Track the value of random seeds and other automated parameter settings in data provenance

Track the value of random seeds and other automated parameter settings in data provenance#

There are cases where you might want an Action to take a Parameter that can be set to an explicit value by the user, or be algorithmically determined by the Action itself. The most common use case for this is a random seed, where you may allow the user to pass a set seed (usually because they are trying to reproduce a previous result) or have the Action set a random seed for general use (usually the default approach, achieved by setting the default value to None). This creates a challenge for reproducibility: if None is passed into the Action, then None will be recorded in the output’s Provenance. The value that the seed was set to internally is lost, making it impossible to exactly reproduce a prior Action execution because the random seed is not known.

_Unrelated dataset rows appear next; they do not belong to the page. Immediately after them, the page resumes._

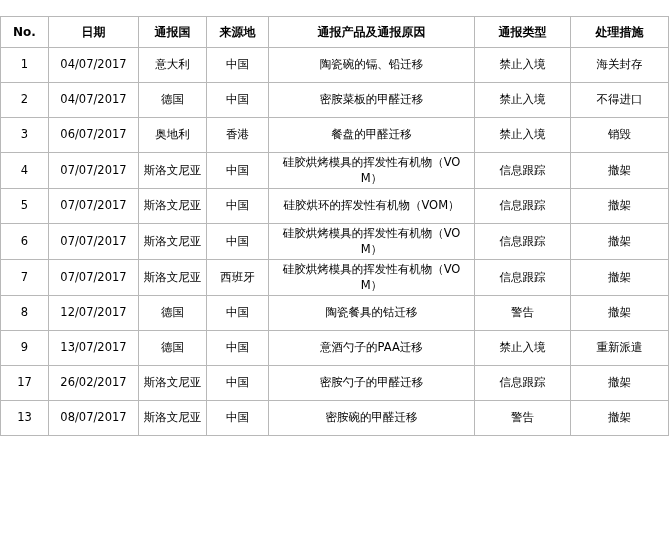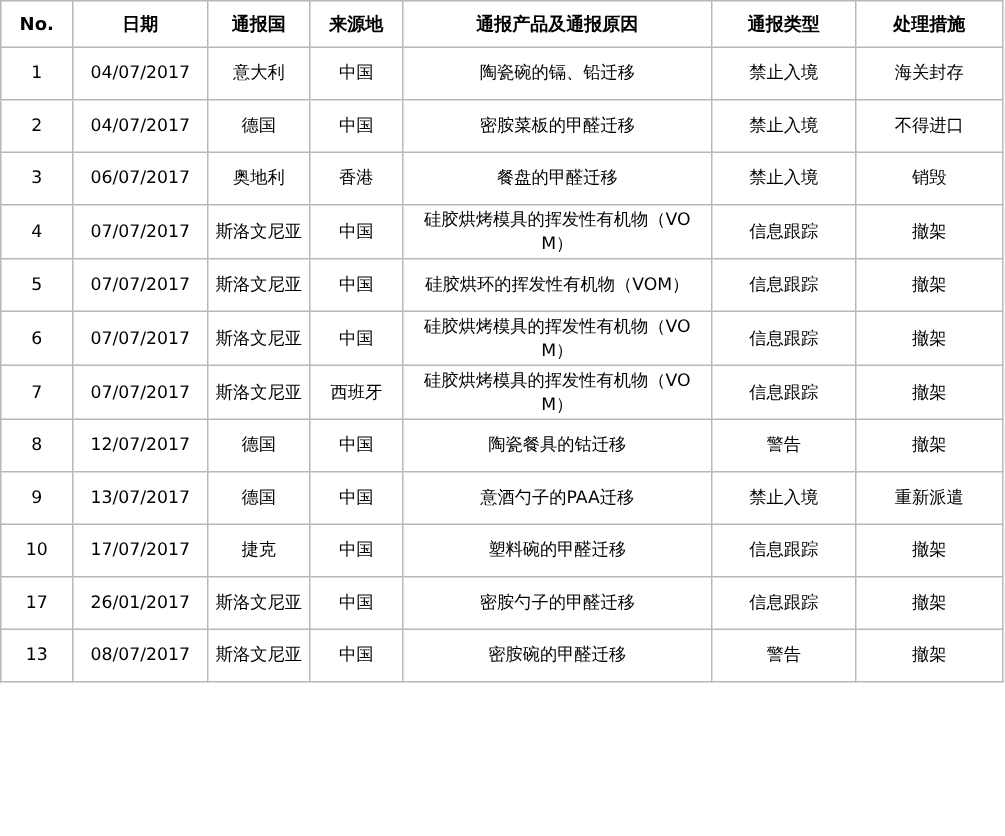--- a/index.html
+++ b/index.html
@@ -21,6 +21,7 @@
     border-collapse: collapse;
     width: 634px;
     table-layout: fixed;
+    margin-top: 16px;
   }
   table.notify-table th,
   table.notify-table td {

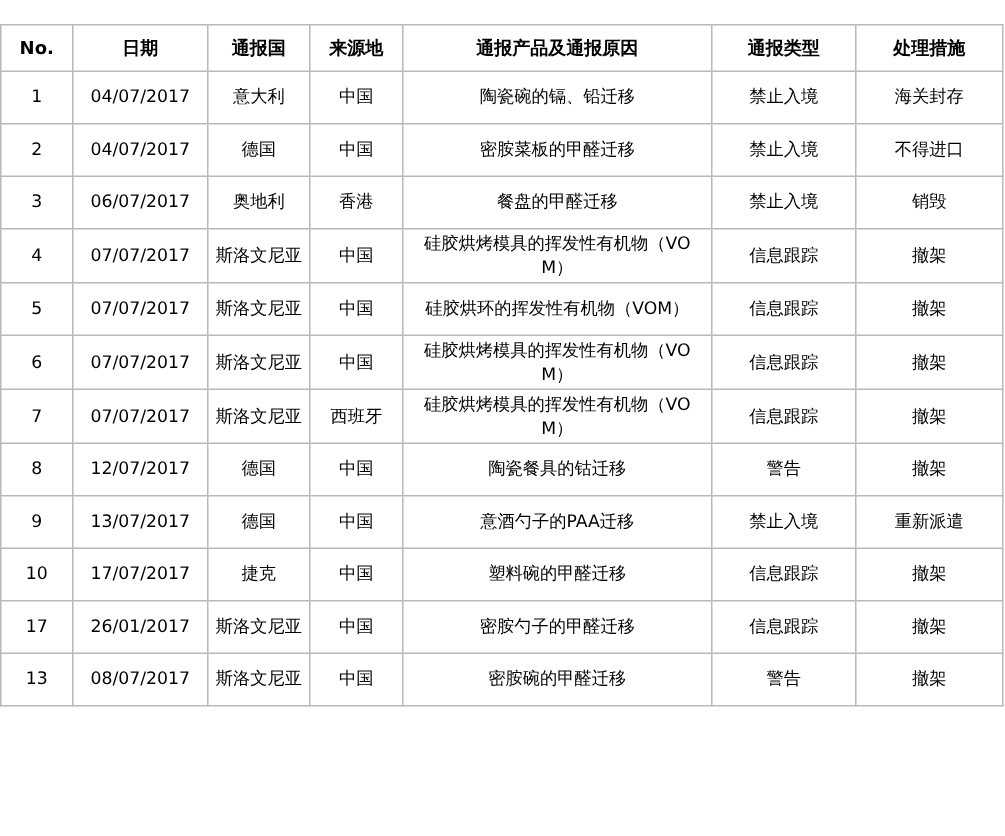--- a/index.html
+++ b/index.html
@@ -162,15 +162,6 @@
         <td>重新派遣</td>
       </tr>
       <tr>
-        <td>10</td>
-        <td>17/07/2017</td>
-        <td class="country">捷克</td>
-        <td>中国</td>
-        <td class="product">塑料碗的甲醛迁移</td>
-        <td>信息跟踪</td>
-        <td>撤架</td>
-      </tr>
-      <tr>
         <td>17</td>
         <td>26/01/2017</td>
         <td class="country">斯洛文尼亚</td>

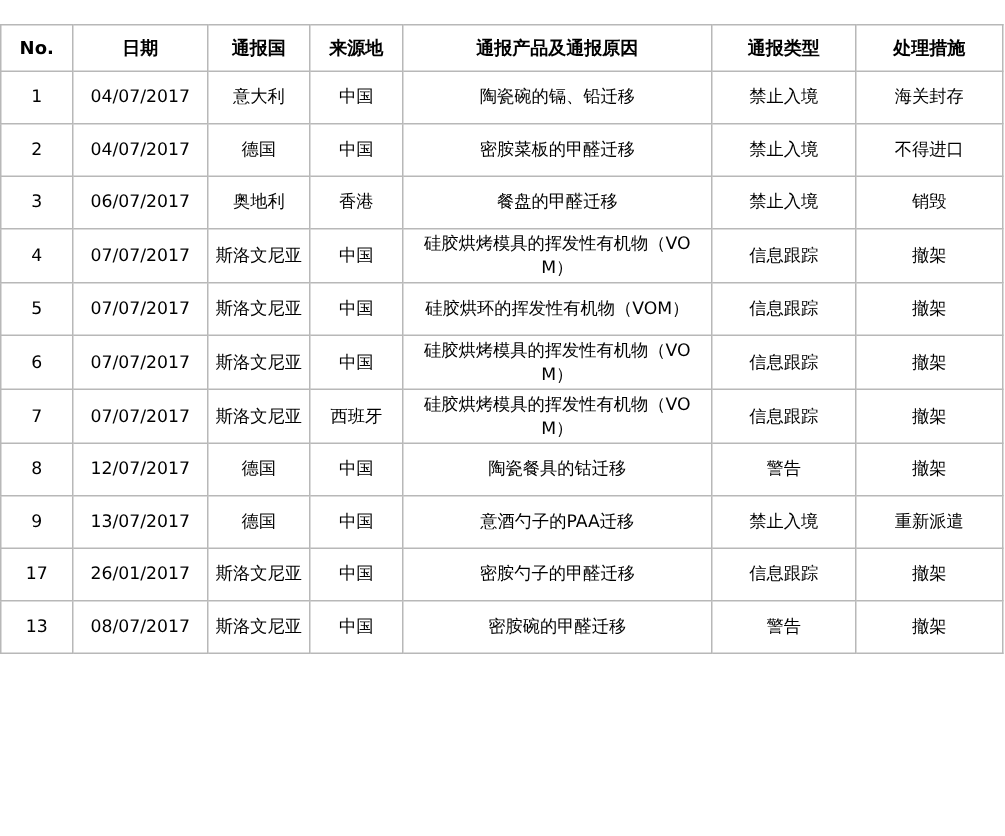--- a/index.html
+++ b/index.html
@@ -163,7 +163,7 @@
       </tr>
       <tr>
         <td>17</td>
-        <td>26/01/2017</td>
+        <td>26/02/2017</td>
         <td class="country">斯洛文尼亚</td>
         <td>中国</td>
         <td class="product">密胺勺子的甲醛迁移</td>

This problem is solved by using the CaptureHolder object.

Note

The CaptureHolder only works if the value of the algorithmically set parameter is actually accessible in the Python implementation of the function. If you are passing a sentinel value into an underlying tool (e.g., R code that is used under the hood by your Action) which sets its value, that value will be inaccessible in the Provenance.

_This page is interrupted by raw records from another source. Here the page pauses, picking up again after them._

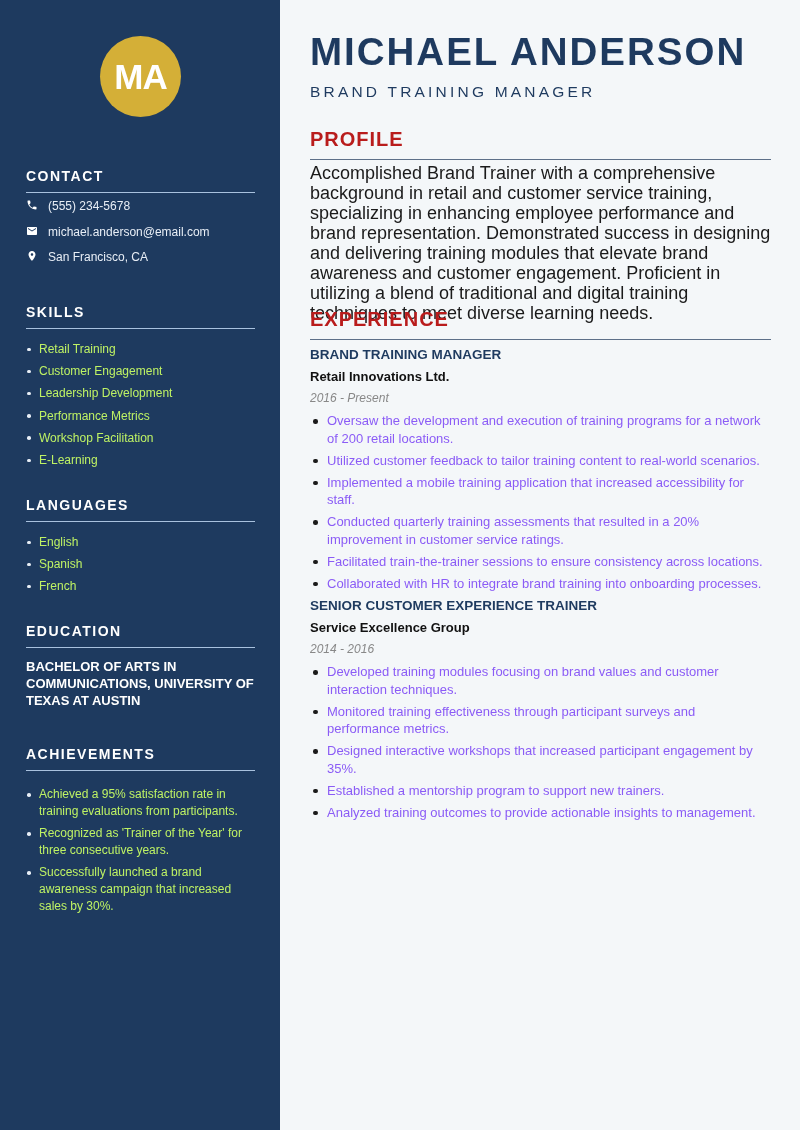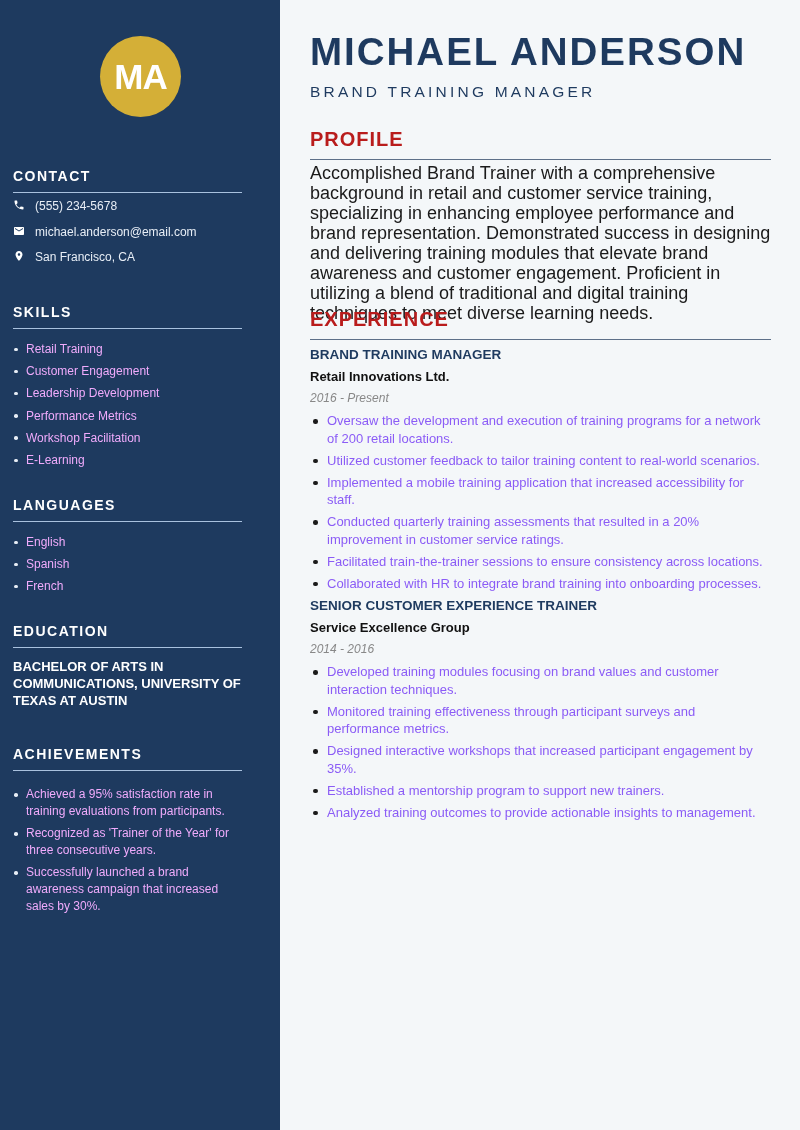--- a/index.html
+++ b/index.html
@@ -26,7 +26,7 @@
     display: flex; align-items: center; justify-content: center;
     letter-spacing: -1px;
   }
-  .side-section { position: absolute; left: 13px; width: 229px; }
+  .side-section { position: absolute; left: 26px; width: 229px; }
   .side-heading {
     font-weight: bold; font-size: 14px; letter-spacing: 1.5px;
     color: #ffffff;

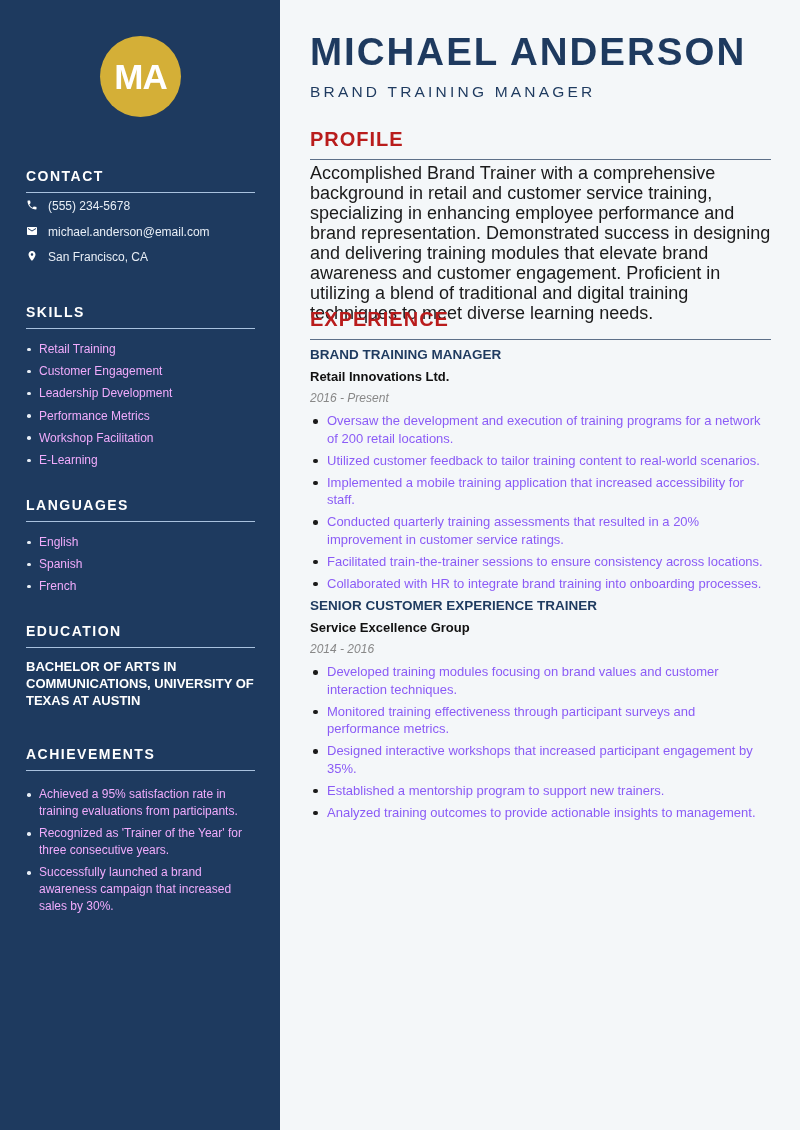--- a/index.html
+++ b/index.html
@@ -42,7 +42,7 @@
   .side-list { list-style: none; margin-top: 9px; }
   .side-list li {
     position: relative; padding-left: 13px;
-    font-size: 12px; color: #f0abfc;
+    font-size: 12px; color: #bef264;
     line-height: 22.2px;
   }
   .side-list li::before {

The Action registration is unchanged:

my_plugin.methods.register_function(
    function=method_with_random_seed,
    inputs={},
    parameters={
       'random_seed': Int
    },
    outputs=[('seed', SingleInt)],
    name='Takes a random seed',
    description='Takes an integer as a random seed and returns that same'
                ' integer. If no integer is provided, it generates one at'
                ' random and captures that randomly generated integer in'
                ' provenance.'
)

What changes is the implementation of the underlying Python function:

from qiime2.plugin.type import CaptureHolder

def random_seed_method(random_seed: CaptureHolder[int] = None) -> int:
    # Resolve the seed: if the user passed None, generate a random value and
    # record it in provenance; otherwise use the user-supplied value as-is.
    random_int = CaptureHolder.get_or_set(
        random_seed, lambda: random.randrange(sys.maxsize)
    )

    # Use the resolved integer value (guaranteed to never be None here)
    my_value = my_function(random_int)

    return my_value

The following rules must be followed to use the CaptureHolder object:

  1. The type annotation on the CaptureHolder Parameter must be CaptureHolder[T], where T is the Python view type that corresponds to the QIIME 2 Semantic Type used for the Parameter at registration (e.g., CaptureHolder[int] for a parameter registered as Int).

  2. The default value of the CaptureHolder Parameter must be None.

  3. CaptureHolder.get_or_set(<instance>, <callable>) must be called exactly once per CaptureHolder Parameter, before the parameter is used. The return value is the resolved value that should be used in place of the CaptureHolder going forward.

CaptureHolder.get_or_set takes two arguments: the CaptureHolder Parameter instance, and a zero-argument callable that generates a value when one is needed. If the user passed None, the callable is invoked and its return value is used. If the user passed an explicit value, that value is returned directly. In both cases the resolved value is written back into the Action’s Provenance as though it had been passed in by the user originally.

Note

When calling the underlying function directly during testing (rather than through QIIME 2), CaptureHolder.get_or_set behaves correctly whether the parameter is a CaptureHolder instance, a plain value, or None. This means you can write unit tests that call the function directly without any special handling.